Embodiments are described with reference to cross-section illustrations
that are schematic illustrations of possibly idealized embodiments and
intermediate structures of the invention.
[0039] In the description, relative terms as well as derivatives thereof
should be construed to refer to the orientation as then described or as
shown in the drawing under discussion. These relative terms are for
convenience of description and do not require that the system be
constructed or operated in a particular orientation unless stated
otherwise. It will further be understood that when an element or layer is
referred to as being "on", "connected to" or "coupled to" another element
or layer, it can be directly on, connected or coupled to the other
element or layer or intervening elements or layers may be present. In
contrast, when an element is referred to as being "directly on,"
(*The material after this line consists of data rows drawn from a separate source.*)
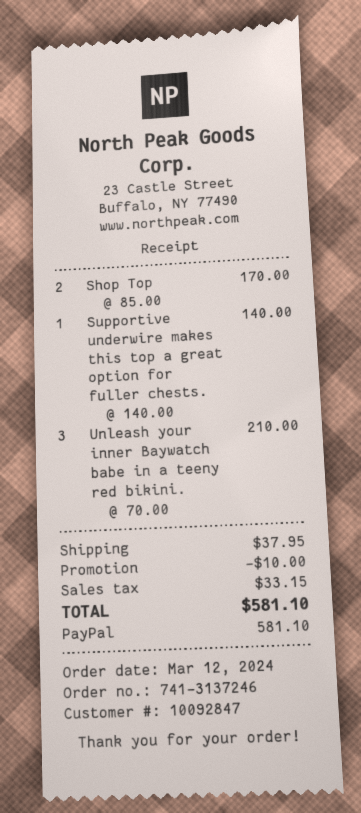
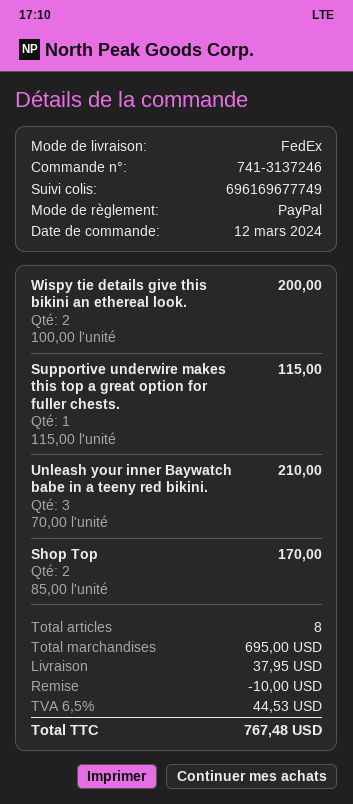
Supportive underwire makes this top a great option for fuller chests.: 1 x 140.00 = 140.00 -> 1 x 115.00 = 115.00
Wispy tie details give this bikini an ethereal look.: none -> 2 x 100.00 = 200.00
tax: 33.15 -> 44.53
total: 581.10 -> 767.48

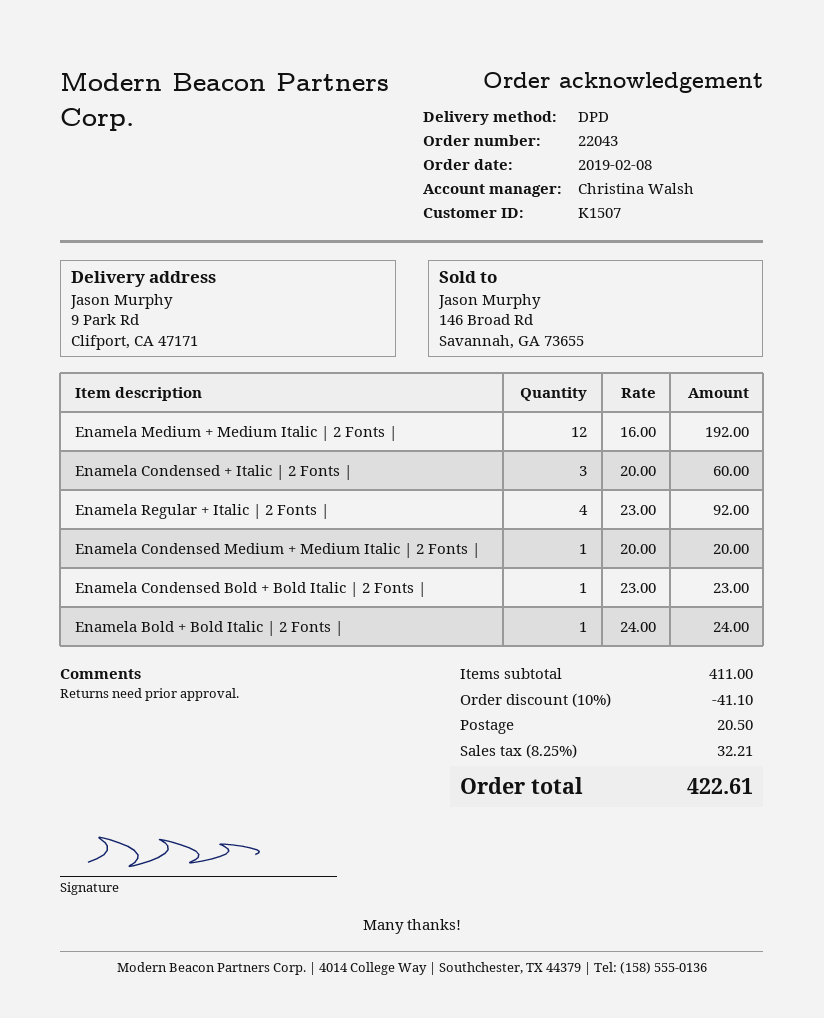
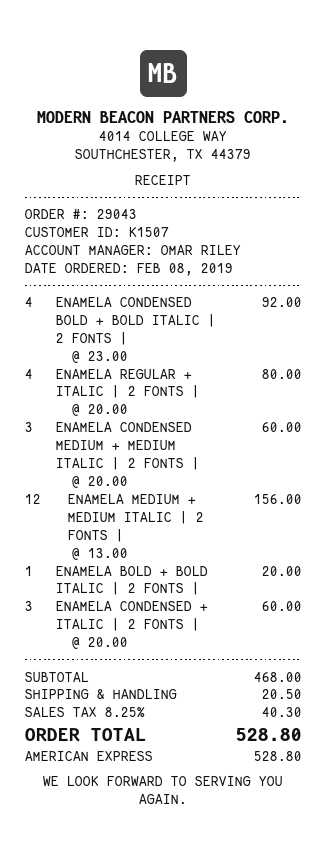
order number: 22043 -> 29043
sales rep: Christina Walsh -> OMAR RILEY
Enamela Medium + Medium Italic | 2 Fonts |: 12 x 16.00 = 192.00 -> 12 x 13.00 = 156.00
Enamela Regular + Italic | 2 Fonts |: 4 x 23.00 = 92.00 -> 4 x 20.00 = 80.00
Enamela Condensed Medium + Medium Italic | 2 Fonts |: 1 x 20.00 = 20.00 -> 3 x 20.00 = 60.00
Enamela Condensed Bold + Bold Italic | 2 Fonts |: 1 x 23.00 = 23.00 -> 4 x 23.00 = 92.00
Enamela Bold + Bold Italic | 2 Fonts |: 1 x 24.00 = 24.00 -> 1 x 20.00 = 20.00
subtotal: 411.00 -> 468.00
discount: 10% = 41.10 -> none
tax: 8.25% = 32.21 -> 8.25% = 40.30
total: 422.61 -> 528.80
"directly connected to" or "directly coupled to" another element or
layer, there are no intervening elements or layers present. It will
further be understood that when a particular step of a method is referred
to as subsequent to another step, it can directly follow said other step
or one or more intermediate steps may be carried out before carrying out
the particular step.
[0040] FIG. 1 schematically shows a coating system 1 that comprises a
coating apparatus for depositing a coating layer of an organic material,
such as a slot die coating apparatus 10, arranged in a coating chamber
20, bounded by walls 21. The slot die coating apparatus 10 comprises a
coating device 12 to coat the curable liquid organic precursor on a
substrate S. As shown in more detail in FIG. 3A, in this embodiment, the
coating device 12 includes a deposition slot 120 through which a curable
liquid organic precursor C is deposited on the substrate S. The slot die
coating apparatus further comprising a transport facility, here including
a transport roll 141 for transporting the substrate S along the coating
device 12. The coating system 1 includes a vacuum pump 30 for evacuating
the coating chamber 20. In an operational mode of the coating system 1
the vacuum pump maintains a pressure inside the coating chamber at a
level below 1 mbar.
[0041] In the embodiment shown, the coating system 1 comprises, arranged
in the coating chamber 20, a further coating apparatus 40, suitable for
deposition of inorganic materials. The transport facility transports the
substrate S from a feed roll 142 via the coating apparatus 10 and the
further coating apparatus 40 to a storage roll 143. The transport
facility may, apart from the transport roll 141, further include (See
e.g. FIG. 3C and FIG. 6) a guidance roll 145 for guiding the substrate S
from the feed roll 142 towards the transport roll 141, a guidance roll
146 for guiding the substrate S from the coating apparatus 10 to the
further coating apparatus 40. The further coating apparatus 40, is for
example a sputter coating device, or a vapor deposition device, such as a
chemical vapor deposition device a physical vapor deposition device. As
the organic coating apparatus 10 operates at a pressure lower than 1
mbar, the further coating apparatus 40 can properly function.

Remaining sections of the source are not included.